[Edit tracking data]
=====

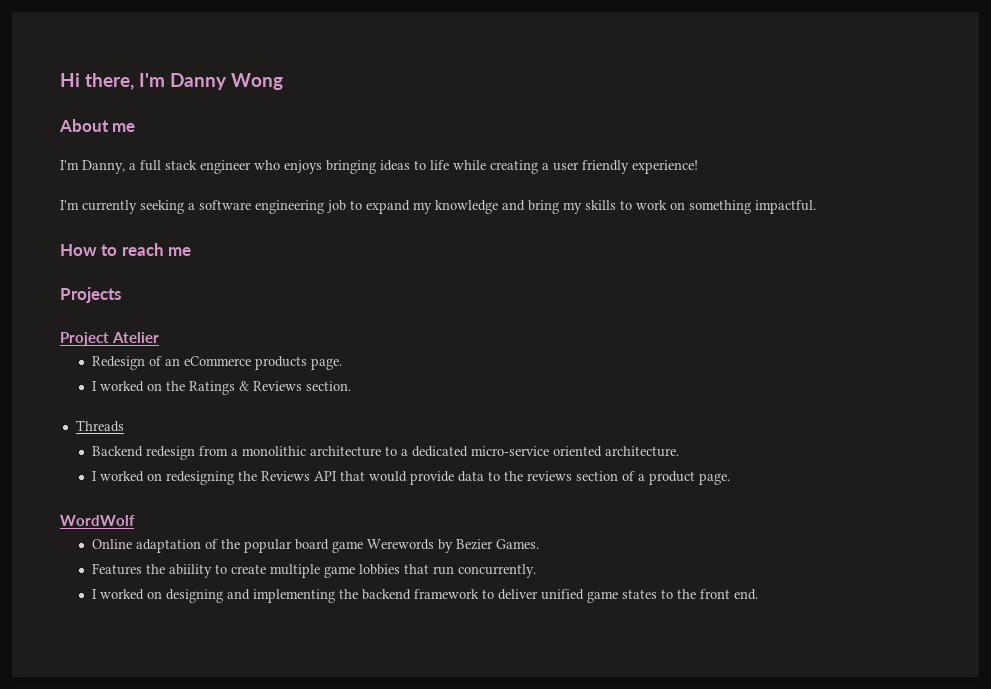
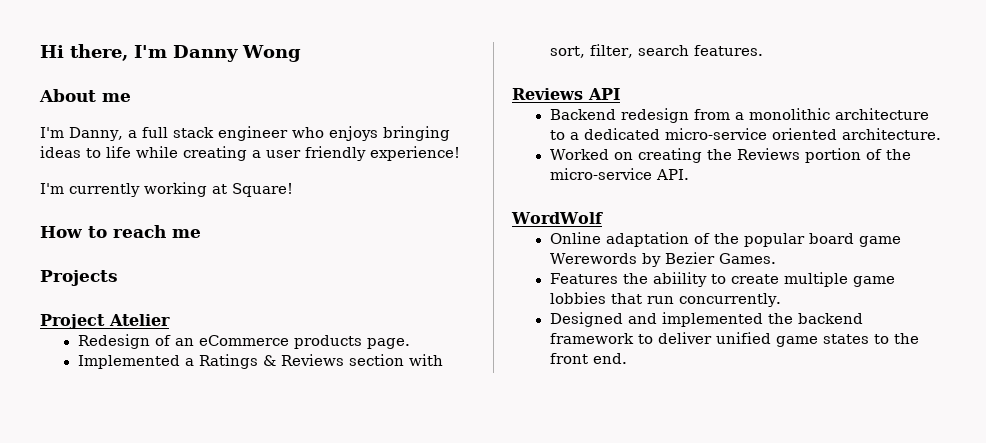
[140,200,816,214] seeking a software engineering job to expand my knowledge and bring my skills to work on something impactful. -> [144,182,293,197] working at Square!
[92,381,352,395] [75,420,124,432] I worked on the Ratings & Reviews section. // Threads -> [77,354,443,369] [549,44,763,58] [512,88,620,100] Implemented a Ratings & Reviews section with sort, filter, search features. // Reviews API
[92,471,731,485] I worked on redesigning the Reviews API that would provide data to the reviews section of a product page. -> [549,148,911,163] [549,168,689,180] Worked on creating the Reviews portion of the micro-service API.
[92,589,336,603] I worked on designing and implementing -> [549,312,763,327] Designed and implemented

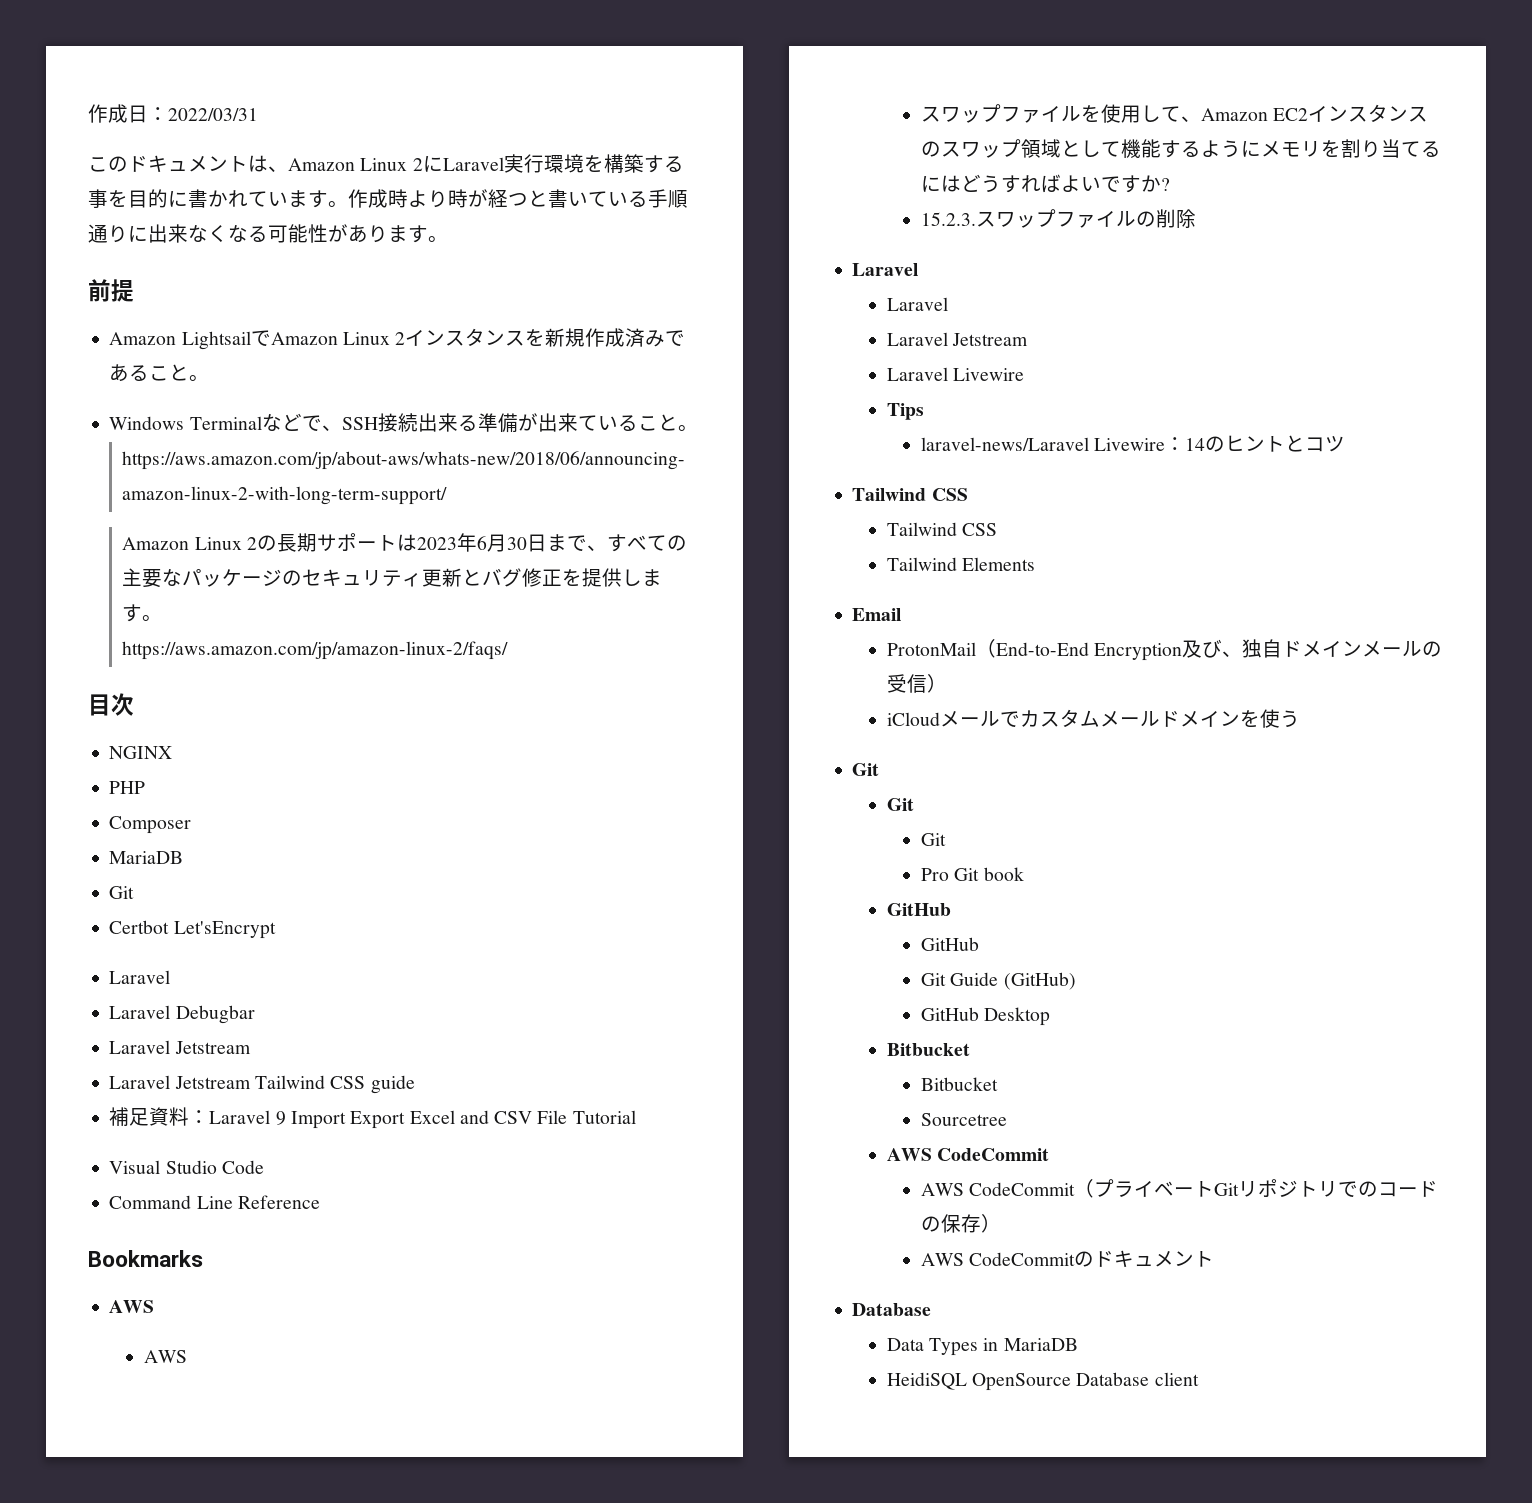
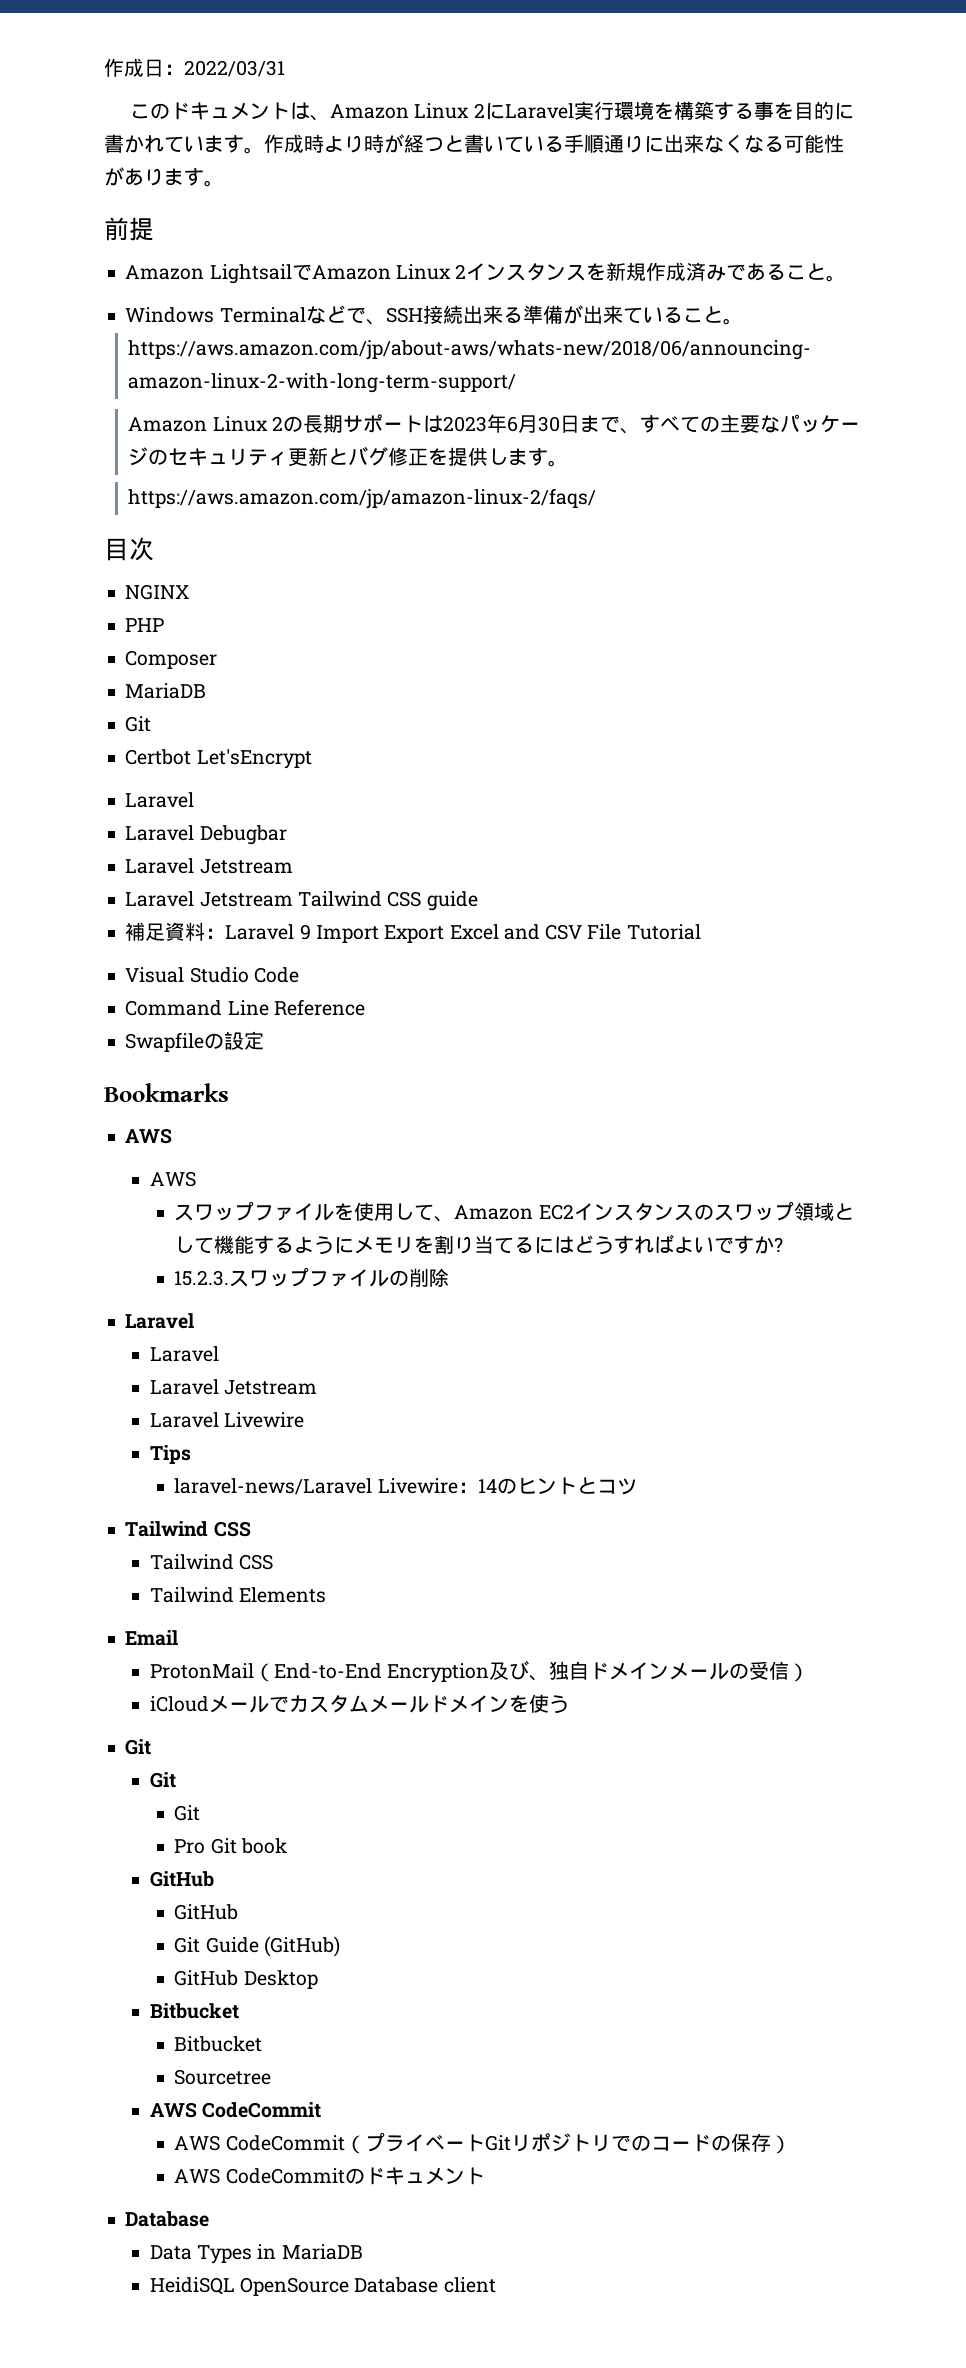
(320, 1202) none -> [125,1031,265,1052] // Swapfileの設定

=====

EXERCISE DIRECTIONS :: When you reach the line holding "[92,471,731,485] I worked" in the records above, begin reproducing exactly, stop after the line holding "[92,589,336,603] I worked", and output nothing else.

RESPONSE AREA ::
[92,471,731,485] I worked on redesigning the Reviews API that would provide data to the reviews section of a product page. -> [549,148,911,163] [549,168,689,180] Worked on creating the Reviews portion of the micro-service API.
[92,589,336,603] I worked on designing and implementing -> [549,312,763,327] Designed and implemented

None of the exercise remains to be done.